I write a lot about wealth. Over the years, I have acquired a deeper understanding of the topic and the implications it has not only for Latinos but for the country overall. I have come to believe that the ethnic wealth gap is the single biggest threat to American prosperity. I don’t think that is an overstatement. The wealth gap and its causes are no secret. It is widely understood that redlining, income inequality, limited educational opportunities, and segregation have caused generational disparities in the distribution of wealth in this country for centuries. For obvious reasons we need to ensure that we rid the nation of discrimination at every level; closing the wealth gap is not only the fair thing to do, but because of demographics, I believe it is a requirement if the United States is going to maintain its leadership in the global economy.
Let me explain. Economic growth is a factor of labor force growth and productivity. The more people we have in our workforce producing and buying things, the larger our economy gets. Over the next two decades and beyond, the overwhelming majority of new entrants in our workforce will be Latinos and other people of color. Latinos are the youngest demographic in the country, almost 15 years younger than the Anglo population on average. They will be the ones buying homes, cars, and just about everything else. The more income and wealth they have, the more they will spend in our economy. It’s pretty simple.

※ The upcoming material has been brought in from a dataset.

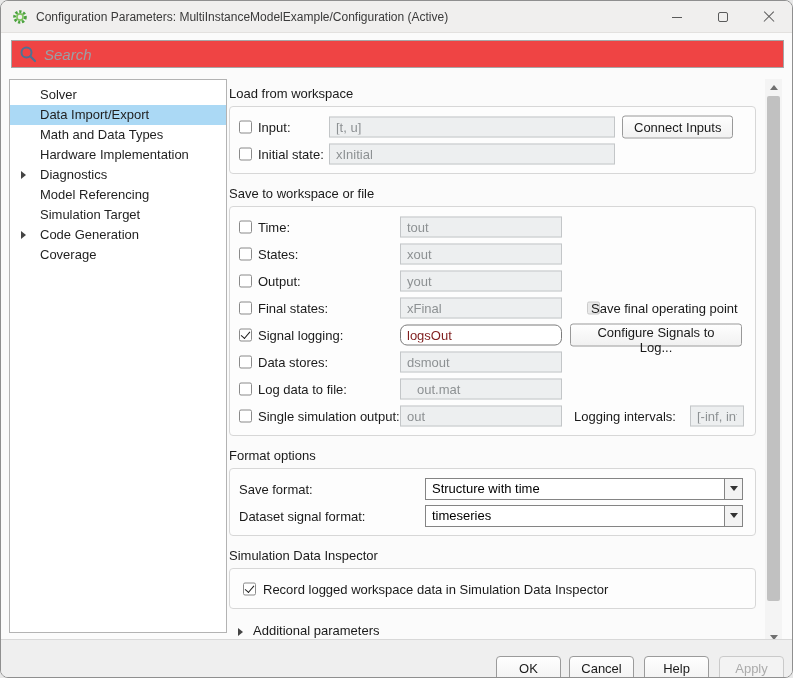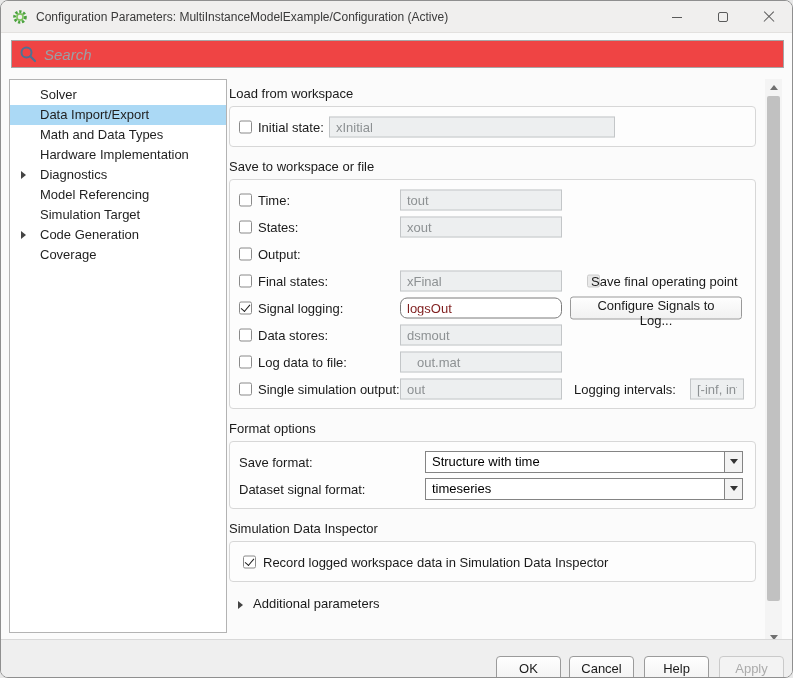"Input:" div.row { html: none -> <div> <span></span> <span>Input:</span> <input> <button>Connect Inputs</button> </div> }
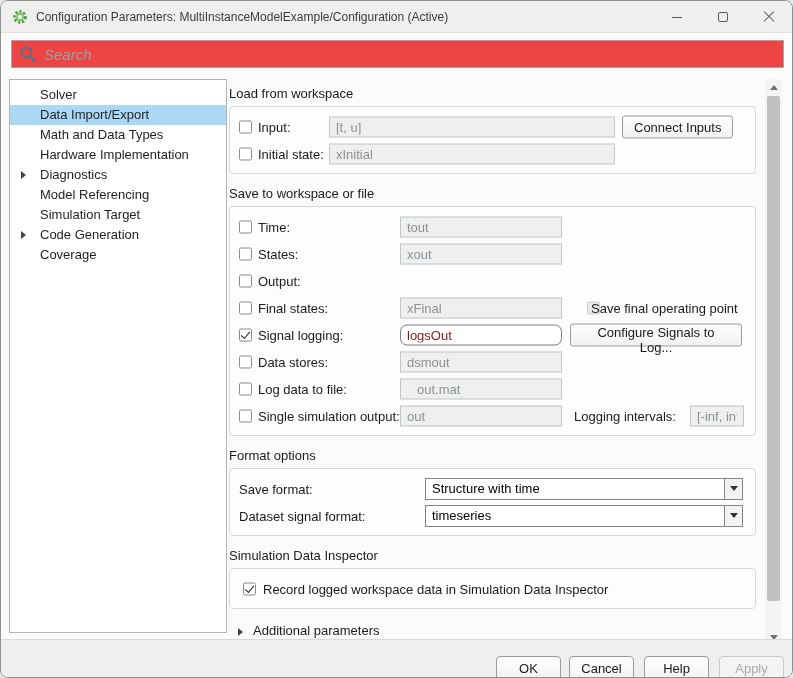"yout" input.field { html: none -> <input> }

Exactly how we close the ethnic wealth gap is less clear. Education, healthcare, homeownership, and improving diversity in America’s largest corporations are critical components, but I believe the biggest opportunities are tied to business ownership and entrepreneurship. Entrepreneurship is THE foundation of capitalism and the most efficient wealth builder in our system – especially for Latinos. It shouldn’t be a surprise to anyone that Latino-led companies employ more Latinos in key roles. What’s more, the more successful those companies are, the more wealth they create for their employees and investors. While Latinos have not historically been major investors in start-ups, that is starting to change. What is not widely understood, is when Latino-led companies reach scale, they sometimes disrupt major corporations, who respond by investing more capital in Latino markets themselves. I wrote about this a few weeks ago in a blog about Latino representation in the entertainment industry. I said in that blog that I thought Tyler Perry and Oprah Winfrey did more to promote Black Americans in the entertainment industry than 50 years of advocacy because they proved that there was money to be made by investing in media products that included and appealed to Black consumers. This could be applied to several industries. I’ve written about how companies like New American Funding, a privately held mortgage company with Latino ownership, go from a niche player to a major force in the industry. By focusing on Hispanic homebuyers, they took market share from some of the larger and more established companies, forcing those companies to follow suit or continue to lose share.
Facts and data are critical, and advocacy is important, but in a country that was founded on free-market principles, nothing is more effective than literally showing people where the money is. In 2022, I will be laser-focused on finding the best ways to catalyze Latino-led businesses and start-ups. When we succeed, the country will be better for it.